**WORK REQUIRED**: Your answer must be every line of the data that holds the string "Performance".

--- INFORMATION SUPPLIED Enclosed Below ---

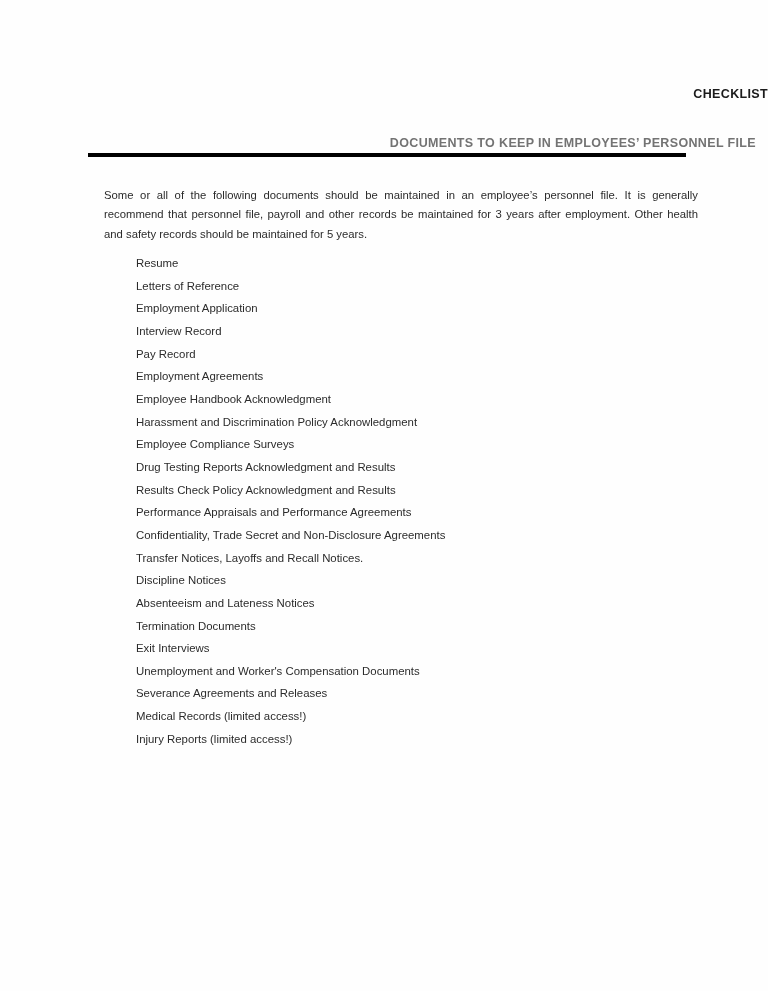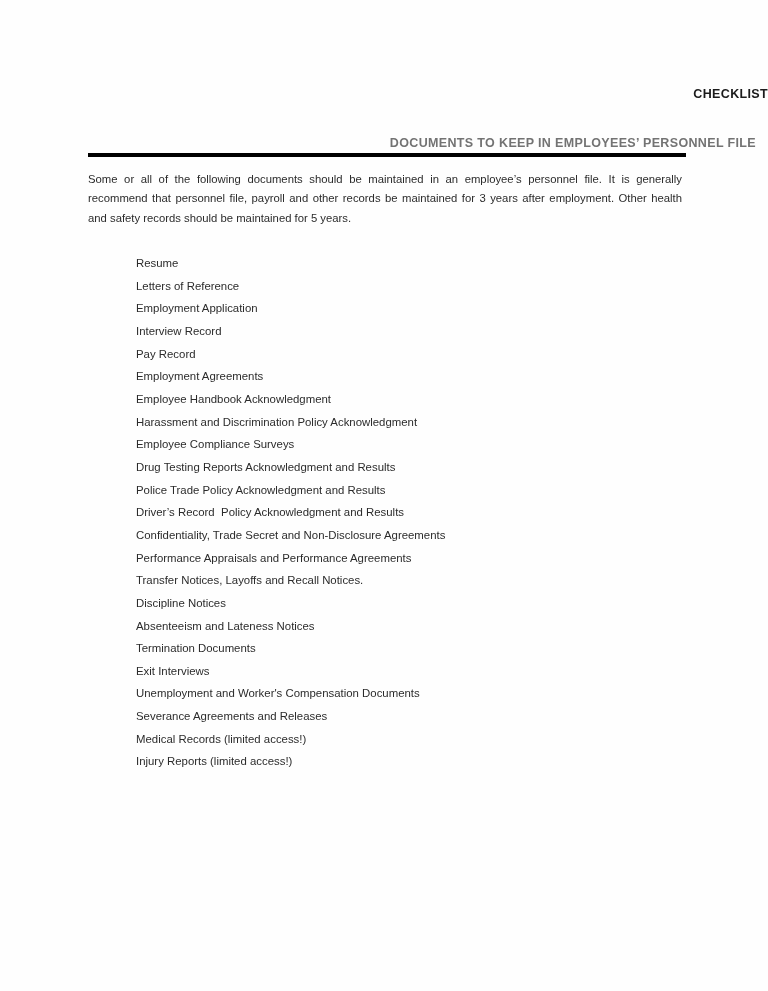--- a/index.html
+++ b/index.html
@@ -69,21 +69,21 @@
   .intro-paragraph {
     position: absolute;
     left: 88px;
     top: 170px;
     width: 594px;
     font-size: 11.3px;
     line-height: 19.4px;
     text-align: justify;
     text-justify: inter-word;
     color: #2b2b2b;
-    margin: 0;
+    margin: 16px;
   }
 
   
   .checklist {
     position: absolute;
     left: 136px;
     top: 252px;
     width: 560px;
     list-style: none;
     margin: 0;
@@ -115,24 +115,23 @@
     <li class="checklist-item">Resume</li>
     <li class="checklist-item">Letters of Reference</li>
     <li class="checklist-item">Employment Application</li>
     <li class="checklist-item">Interview Record</li>
     <li class="checklist-item">Pay Record</li>
     <li class="checklist-item">Employment Agreements</li>
     <li class="checklist-item">Employee Handbook Acknowledgment</li>
     <li class="checklist-item">Harassment and Discrimination Policy Acknowledgment</li>
     <li class="checklist-item">Employee Compliance Surveys</li>
     <li class="checklist-item">Drug Testing Reports Acknowledgment and Results</li>
-    <li class="checklist-item">Police Trade Policy Acknowledgment and Results</li>
-    <li class="checklist-item">Driver’s Record  Policy Acknowledgment and Results</li>
+    <li class="checklist-item">Results Check Policy Acknowledgment and Results</li>
+    <li class="checklist-item">Performance Appraisals and Performance Agreements</li>
     <li class="checklist-item">Confidentiality, Trade Secret and Non-Disclosure Agreements</li>
-    <li class="checklist-item">Performance Appraisals and Performance Agreements</li>
     <li class="checklist-item">Transfer Notices, Layoffs and Recall Notices.</li>
     <li class="checklist-item">Discipline Notices</li>
     <li class="checklist-item">Absenteeism and Lateness Notices</li>
     <li class="checklist-item">Termination Documents</li>
     <li class="checklist-item">Exit Interviews</li>
     <li class="checklist-item">Unemployment and Worker's Compensation Documents</li>
     <li class="checklist-item">Severance Agreements and Releases</li>
     <li class="checklist-item">Medical Records (limited access!)</li>
     <li class="checklist-item">Injury Reports (limited access!)</li>
   </ul>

--- End of Enclosed INFORMATION SUPPLIED ---

**WRITTEN RESPONSE**:
+    <li class="checklist-item">Performance Appraisals and Performance Agreements</li>
-    <li class="checklist-item">Performance Appraisals and Performance Agreements</li>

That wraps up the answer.